Urinary bladder cancer is a common malignant tumor of the urinary tract in both men and women. Proper management of the urinary bladder cancer depends on the stage of the lesions. Differentiating the histopathological types, tumor grade and the depth of tumor invasion are very important for determining the therapeutic approach and are highly correlated with the recurrence, progression and patient's survival. Radical cystectomy (RC) and lymphadenectomy after neoadjuvant chemotherapy is the standard treatment for muscle invasive tumors, whereas the treatment of choice for non-muscle invasive tumors is transurethral resection (TUR) ±chemo/immunotherapy. Cystoscopy with biopsy is still the best tool for bladder cancer staging due to its high sensitivity in detecting lesions and the possibilities of tumor resections, but the main drawbacks are invasiveness, limitation in detection of flat lesions, and lack of the assessment of extra-vesical tumor invasion. Modern diagnostic modalities circumvent these limitations like blue-light cystoscopic examination and infrared cystoscopy. For the radiological evaluation of the urinary bladder, magnetic resonance imaging (MRI) is a valuable imaging modality due to high tissue contrast and multiplanar imaging capabilities.
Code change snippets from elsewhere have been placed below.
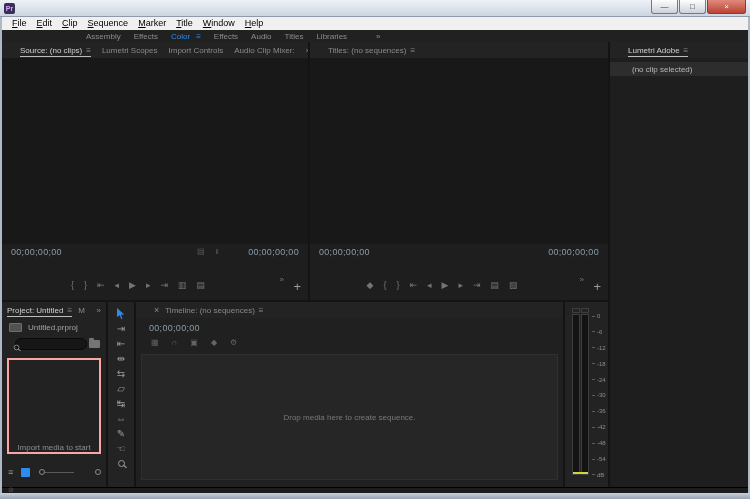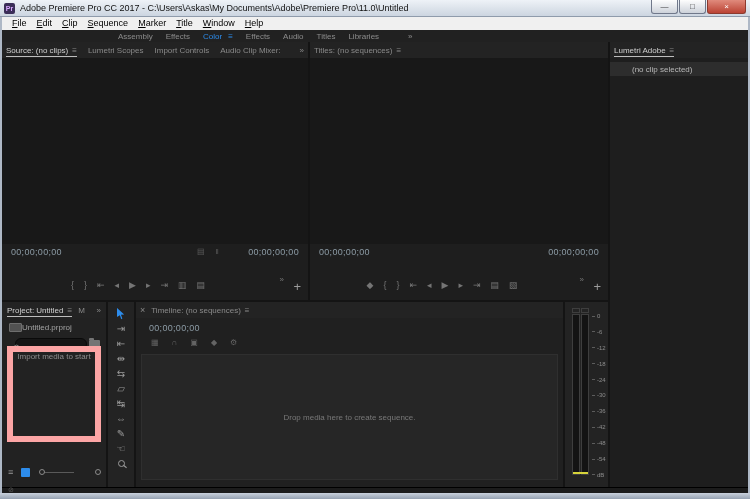--- a/index.html
+++ b/index.html
@@ -22,29 +22,29 @@
   .bottomframe{position:absolute;left:0;bottom:0;width:750px;height:6px;
     background:linear-gradient(#c9d1dc,#96a2b2)}
 
   
   .client{position:absolute;left:2px;top:17px;width:652px;height:476px;background:#141414}
   .menubar{position:absolute;left:0;top:0;width:746px;height:13px;background:#f0f0f0;
     display:flex;align-items:center;padding-left:5px}
   .menu-item{font-size:9px;color:#000;padding:0 5px;line-height:13px;white-space:nowrap}
   .menu-item u{text-decoration:underline}
   .wsbar{position:absolute;left:0;top:13px;width:746px;height:12px;background:#212121;
-    display:flex;align-items:center;padding-left:116px;gap:13px;overflow:hidden}
+    display:flex;align-items:center;padding-left:84px;gap:13px;overflow:hidden}
   .ws-tab{font-size:8px;color:#8c8c8c;white-space:nowrap}
   .ws-tab.active{color:#2d8ceb}
   .ws-menu{font-size:8px;color:#2d8ceb;margin-left:-7px}
   .ws-overflow{font-size:8px;color:#8c8c8c;margin-left:16px}
 
   .panelzone{position:absolute;left:0;top:25px;width:746px;height:445px}
   .panel{position:absolute;background:#1e1e1e}
-  .phead{height:16px;background:#232323;display:flex;align-items:center;padding:0 4px;gap:11px;overflow:hidden}
+  .phead{height:16px;background:#232323;display:flex;align-items:center;padding:0 18px;gap:11px;overflow:hidden}
   .ptab{font-size:8px;color:#8a8a8a;display:flex;align-items:center;gap:4px;height:100%;
     position:relative;white-space:nowrap}
   .ptab.active{color:#d0d0d0}
   .ptab.active::after{content:'';position:absolute;left:0;right:0;bottom:1px;height:1px;background:#bdbdbd}
   .pmenu{font-size:8px;color:#8a8a8a}
   .overflow{margin-left:auto;font-size:8px;color:#8a8a8a}
 
   
   .viewer{position:absolute;top:16px;left:0;right:0;bottom:56px;background:#181818}
   .tc-row{position:absolute;left:0;right:0;bottom:42px;height:13px;display:flex;align-items:center;
@@ -55,32 +55,32 @@
     justify-content:center;gap:10px;color:#757575;font-size:9px}
   .ticon{line-height:1}
   .more-btn{position:absolute;right:24px;bottom:16px;font-size:8px;color:#757575}
   .add-btn{position:absolute;right:7px;bottom:7px;font-size:13px;color:#9c9c9c;line-height:1}
 
   
   .lum-msg{position:absolute;top:20px;left:0;right:0;height:14px;background:#2d2d2d;color:#b8b8b8;
     font-size:8px;display:flex;align-items:center;padding-left:22px}
 
   
-  .pfile-row{position:absolute;top:21px;left:7px;display:flex;align-items:center;gap:0}
+  .pfile-row{position:absolute;top:21px;left:7px;display:flex;align-items:center;gap:6px}
   .pfile-icon{width:13px;height:9px;background:#525252;border:1px solid #6e6e6e;border-radius:1px}
   .pfile-name{font-size:8px;color:#a4a4a4;white-space:nowrap}
   .psearch-row{position:absolute;top:36px;left:6px;right:6px;height:12px;display:flex;align-items:center}
   .psearch{width:72px;height:12px;background:#161616;border:1px solid #0a0a0a;border-radius:6px;
     color:#bbb;font-size:8px;padding:0 4px 0 14px;outline:none}
   .psearch-mag{position:absolute;left:5px;top:3px;color:#808080}
   .folder-icon{width:11px;height:8px;background:#757575;border-radius:1px;position:relative;margin-left:auto}
   .folder-icon::before{content:'';position:absolute;top:-2px;left:0;width:5px;height:2px;background:#757575;
     border-radius:1px 1px 0 0}
-  .pdrop{position:absolute;left:5px;right:5px;top:44px;height:96px;border:6px solid #fca5a5;
-    display:flex;align-items:flex-start;justify-content:center}
+  .pdrop{position:absolute;left:5px;right:5px;top:56px;height:96px;border:2px solid #fca5a5;
+    display:flex;align-items:flex-end;justify-content:center}
   .pdrop span{font-size:8px;color:#8d8d8d;text-align:center}
   .ptoolbar{position:absolute;left:6px;right:5px;bottom:9px;height:12px;display:flex;align-items:center;gap:8px}
   .list-icon{font-size:9px;color:#9a9a9a;line-height:1}
   .iconview-btn{width:9px;height:9px;background:#2d8ceb;border-radius:1px}
   .pslider{width:32px;height:1px;background:#5a5a5a;position:relative;margin-left:4px}
   .pslider .handle{position:absolute;left:-3px;top:-3px;width:6px;height:6px;border:1px solid #8a8a8a;
     border-radius:50%;background:#222}
   .circle-icon{width:6px;height:6px;border:1px solid #8a8a8a;border-radius:50%;margin-left:auto}
 
   
@@ -116,21 +116,20 @@
   .statusbar{position:absolute;left:0;top:470px;width:746px;height:6px;background:#1c1c1c;border-top:1px solid #000}
   .status-icon{position:absolute;left:6px;top:-2px;font-size:7px;color:#565656;line-height:1}
 </style>
 </head>
 <body>
 
 <div class="screen">
 
   <div class="titlebar">
     <div class="app-icon">Pr</div>
-    <span class="win-title">Adobe Premiere Pro CC 2017 - C:\Users\Askas\My Documents\Adobe\Premiere Pro\11.0\Untitled</span>
     <div class="win-controls">
       <div class="win-btn">—</div>
       <div class="win-btn">□</div>
       <div class="win-btn close">×</div>
     </div>
   </div>
 
   <div class="client">
 
     <div class="menubar" id="menubar">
Diffusion-weighted images provides useful information for evaluation of local T stage of the urinary bladder cancer, specially in differentiating T1 stage or lower tumors from T2 stage and higher tumor stages. Apparent diffusion coefficient (ADC) delineating the degree of water molecular diffusion and the degree of restriction to water diffusion in biological tissues is inversely correlated to the integrity of the cell membranes and the tissue cellularity. The apparent diffusion coefficient (ADC) value has been revealed as quantitative measure of the degree of malignancy of the lesions. Decreased ADC values were reported with malignant lesions which have a larger cell diameter and more cellularity than normal tissue.